- Goal of the exercise -
When you reach the entries, transcribe each one exactly.
::: Data for this exercise :::
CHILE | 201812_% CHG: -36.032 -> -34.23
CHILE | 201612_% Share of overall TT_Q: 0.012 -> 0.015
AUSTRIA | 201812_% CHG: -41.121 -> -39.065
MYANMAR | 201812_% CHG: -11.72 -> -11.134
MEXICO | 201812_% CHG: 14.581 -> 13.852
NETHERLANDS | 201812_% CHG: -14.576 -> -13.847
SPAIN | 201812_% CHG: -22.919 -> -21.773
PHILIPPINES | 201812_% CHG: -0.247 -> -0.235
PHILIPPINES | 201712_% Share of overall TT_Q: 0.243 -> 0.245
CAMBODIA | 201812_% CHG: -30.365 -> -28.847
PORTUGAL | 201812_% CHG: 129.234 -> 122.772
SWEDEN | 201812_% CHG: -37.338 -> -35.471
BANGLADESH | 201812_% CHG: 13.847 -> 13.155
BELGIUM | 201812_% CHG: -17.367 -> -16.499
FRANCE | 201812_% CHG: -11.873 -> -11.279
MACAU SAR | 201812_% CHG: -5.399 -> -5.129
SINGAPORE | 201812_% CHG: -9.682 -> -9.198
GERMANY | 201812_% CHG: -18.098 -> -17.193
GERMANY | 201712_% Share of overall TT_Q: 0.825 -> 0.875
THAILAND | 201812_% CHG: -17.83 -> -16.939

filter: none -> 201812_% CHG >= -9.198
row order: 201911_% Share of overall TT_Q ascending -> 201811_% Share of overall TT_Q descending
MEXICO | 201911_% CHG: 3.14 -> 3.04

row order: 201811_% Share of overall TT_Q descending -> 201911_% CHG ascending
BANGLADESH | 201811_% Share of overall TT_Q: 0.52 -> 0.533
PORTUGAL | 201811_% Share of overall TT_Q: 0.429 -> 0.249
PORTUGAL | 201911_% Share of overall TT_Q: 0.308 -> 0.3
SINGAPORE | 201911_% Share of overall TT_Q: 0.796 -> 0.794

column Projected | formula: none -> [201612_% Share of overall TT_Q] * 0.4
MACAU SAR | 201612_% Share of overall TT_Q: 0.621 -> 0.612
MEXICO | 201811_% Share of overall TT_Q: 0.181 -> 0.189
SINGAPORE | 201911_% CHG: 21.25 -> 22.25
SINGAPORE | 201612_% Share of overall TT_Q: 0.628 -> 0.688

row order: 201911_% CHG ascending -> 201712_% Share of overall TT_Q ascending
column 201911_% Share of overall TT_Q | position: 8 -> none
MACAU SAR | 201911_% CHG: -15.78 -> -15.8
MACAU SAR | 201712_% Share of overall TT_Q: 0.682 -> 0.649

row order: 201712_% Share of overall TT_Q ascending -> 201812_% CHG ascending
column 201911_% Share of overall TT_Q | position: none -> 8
:::
- Reply -
CHILE | 201812_% CHG: -36.032 -> -34.23
CHILE | 201612_% Share of overall TT_Q: 0.012 -> 0.015
AUSTRIA | 201812_% CHG: -41.121 -> -39.065
MYANMAR | 201812_% CHG: -11.72 -> -11.134
MEXICO | 201812_% CHG: 14.581 -> 13.852
NETHERLANDS | 201812_% CHG: -14.576 -> -13.847
SPAIN | 201812_% CHG: -22.919 -> -21.773
PHILIPPINES | 201812_% CHG: -0.247 -> -0.235
PHILIPPINES | 201712_% Share of overall TT_Q: 0.243 -> 0.245
CAMBODIA | 201812_% CHG: -30.365 -> -28.847
PORTUGAL | 201812_% CHG: 129.234 -> 122.772
SWEDEN | 201812_% CHG: -37.338 -> -35.471
BANGLADESH | 201812_% CHG: 13.847 -> 13.155
BELGIUM | 201812_% CHG: -17.367 -> -16.499
FRANCE | 201812_% CHG: -11.873 -> -11.279
MACAU SAR | 201812_% CHG: -5.399 -> -5.129
SINGAPORE | 201812_% CHG: -9.682 -> -9.198
GERMANY | 201812_% CHG: -18.098 -> -17.193
GERMANY | 201712_% Share of overall TT_Q: 0.825 -> 0.875
THAILAND | 201812_% CHG: -17.83 -> -16.939

filter: none -> 201812_% CHG >= -9.198
row order: 201911_% Share of overall TT_Q ascending -> 201811_% Share of overall TT_Q descending
MEXICO | 201911_% CHG: 3.14 -> 3.04

row order: 201811_% Share of overall TT_Q descending -> 201911_% CHG ascending
BANGLADESH | 201811_% Share of overall TT_Q: 0.52 -> 0.533
PORTUGAL | 201811_% Share of overall TT_Q: 0.429 -> 0.249
PORTUGAL | 201911_% Share of overall TT_Q: 0.308 -> 0.3
SINGAPORE | 201911_% Share of overall TT_Q: 0.796 -> 0.794

column Projected | formula: none -> [201612_% Share of overall TT_Q] * 0.4
MACAU SAR | 201612_% Share of overall TT_Q: 0.621 -> 0.612
MEXICO | 201811_% Share of overall TT_Q: 0.181 -> 0.189
SINGAPORE | 201911_% CHG: 21.25 -> 22.25
SINGAPORE | 201612_% Share of overall TT_Q: 0.628 -> 0.688

row order: 201911_% CHG ascending -> 201712_% Share of overall TT_Q ascending
column 201911_% Share of overall TT_Q | position: 8 -> none
MACAU SAR | 201911_% CHG: -15.78 -> -15.8
MACAU SAR | 201712_% Share of overall TT_Q: 0.682 -> 0.649

row order: 201712_% Share of overall TT_Q ascending -> 201812_% CHG ascending
column 201911_% Share of overall TT_Q | position: none -> 8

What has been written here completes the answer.